STAFFELALP AND WILDBODEN
Kirchner lived in three houses during his 21 years in Davos. A century later, they are all still here. None of them are open to the public, but that doesn’t matter – a walk between the three of them makes for a fantastic experience.
Follow the riverbank to the sleepy village of Frauenkirch, then head 1,300ft uphill to Stafelalp, an Alpine hamlet above the treeline, where Kirchner lived when he first came to Davos. On your way back down, look out for In den Lärchen, the robust farmhouse he called home for a few years in the early 1920s.
You end up at Wildboden, another farmhouse where he spent the last 15 years of his life. Hounded by the Nazis, who condemned his work as degenerate, and disturbed by the rise of the Swiss Nazi party – whose leader lived in Davos – in 1938 he shot himself in the field outside this house. His grave is in the adjacent cemetery: a wooded glade full of evergreens.
KLOSTERS
The development of Davos as a health resort had a defining effect upon its architecture: its sanitoria were built in the modernist style and the subsequent buildings followed suit. Consequently, the Davos skyline is a world away from the rustic style we usually associate with Switzerland, but if you fancy somewhere more picturesque, Klosters is only eight miles away. Smaller and quieter than Davos, and full of traditional Alpine architecture, it is best known in Britain as Prince Charles’s favourite ski resort, but there is more to it than winter sports.
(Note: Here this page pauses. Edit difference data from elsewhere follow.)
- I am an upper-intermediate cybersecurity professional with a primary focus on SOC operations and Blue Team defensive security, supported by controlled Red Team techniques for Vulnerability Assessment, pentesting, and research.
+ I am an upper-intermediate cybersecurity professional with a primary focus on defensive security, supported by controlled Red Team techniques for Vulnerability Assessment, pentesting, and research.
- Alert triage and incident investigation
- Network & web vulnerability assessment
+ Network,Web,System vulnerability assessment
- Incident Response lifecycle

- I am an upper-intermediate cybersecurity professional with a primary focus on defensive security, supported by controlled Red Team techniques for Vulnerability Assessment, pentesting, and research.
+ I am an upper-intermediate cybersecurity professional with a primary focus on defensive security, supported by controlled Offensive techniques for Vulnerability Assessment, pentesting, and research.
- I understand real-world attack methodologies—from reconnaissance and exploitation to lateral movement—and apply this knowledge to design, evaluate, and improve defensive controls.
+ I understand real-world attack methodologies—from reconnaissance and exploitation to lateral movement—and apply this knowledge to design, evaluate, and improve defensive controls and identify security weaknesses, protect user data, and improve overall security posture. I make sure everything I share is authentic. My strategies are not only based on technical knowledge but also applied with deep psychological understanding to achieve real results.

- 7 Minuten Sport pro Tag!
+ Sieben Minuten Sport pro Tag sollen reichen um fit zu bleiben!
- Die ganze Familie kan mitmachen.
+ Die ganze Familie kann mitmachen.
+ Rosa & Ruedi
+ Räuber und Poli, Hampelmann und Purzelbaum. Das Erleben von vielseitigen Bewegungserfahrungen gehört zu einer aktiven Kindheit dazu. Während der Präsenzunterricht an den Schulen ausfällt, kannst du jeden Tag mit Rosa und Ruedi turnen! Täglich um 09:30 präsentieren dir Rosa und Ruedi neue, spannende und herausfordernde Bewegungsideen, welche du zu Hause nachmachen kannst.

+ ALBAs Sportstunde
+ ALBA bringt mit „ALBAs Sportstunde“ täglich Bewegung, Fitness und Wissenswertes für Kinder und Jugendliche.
Despite several centuries of tourism, it still feels like a charming rural village, and this year celebrates the 800th anniversary of its foundation with a lively cultural festival.
THE RHATISCHE BAHN
Switzerland’s rail network – the Rhätische Bahn – is one of the wonders of the western world and the line in both directions from Davos is spectacular. The section between Klosters and Davos is dramatic, but the onward journey from Davos to Filisur is even more impressive, skirting the sides of steep ravines and snaking across narrow bridges – such as the vertiginous Wiesner viaduct and, just beyond Filisur, the monumental Unesco-listed Landwasser viaduct (if you don’t like heights, then don’t look down).
If you are planning on doing a lot of travelling, you may be better off buying a Swiss Travel Pass, which gets you unlimited travel on Swiss trains, boats, trams and buses, plus admission to most museums. A three-day pass will cost you £194 via myswitzerland.com; a six-day pass is £300.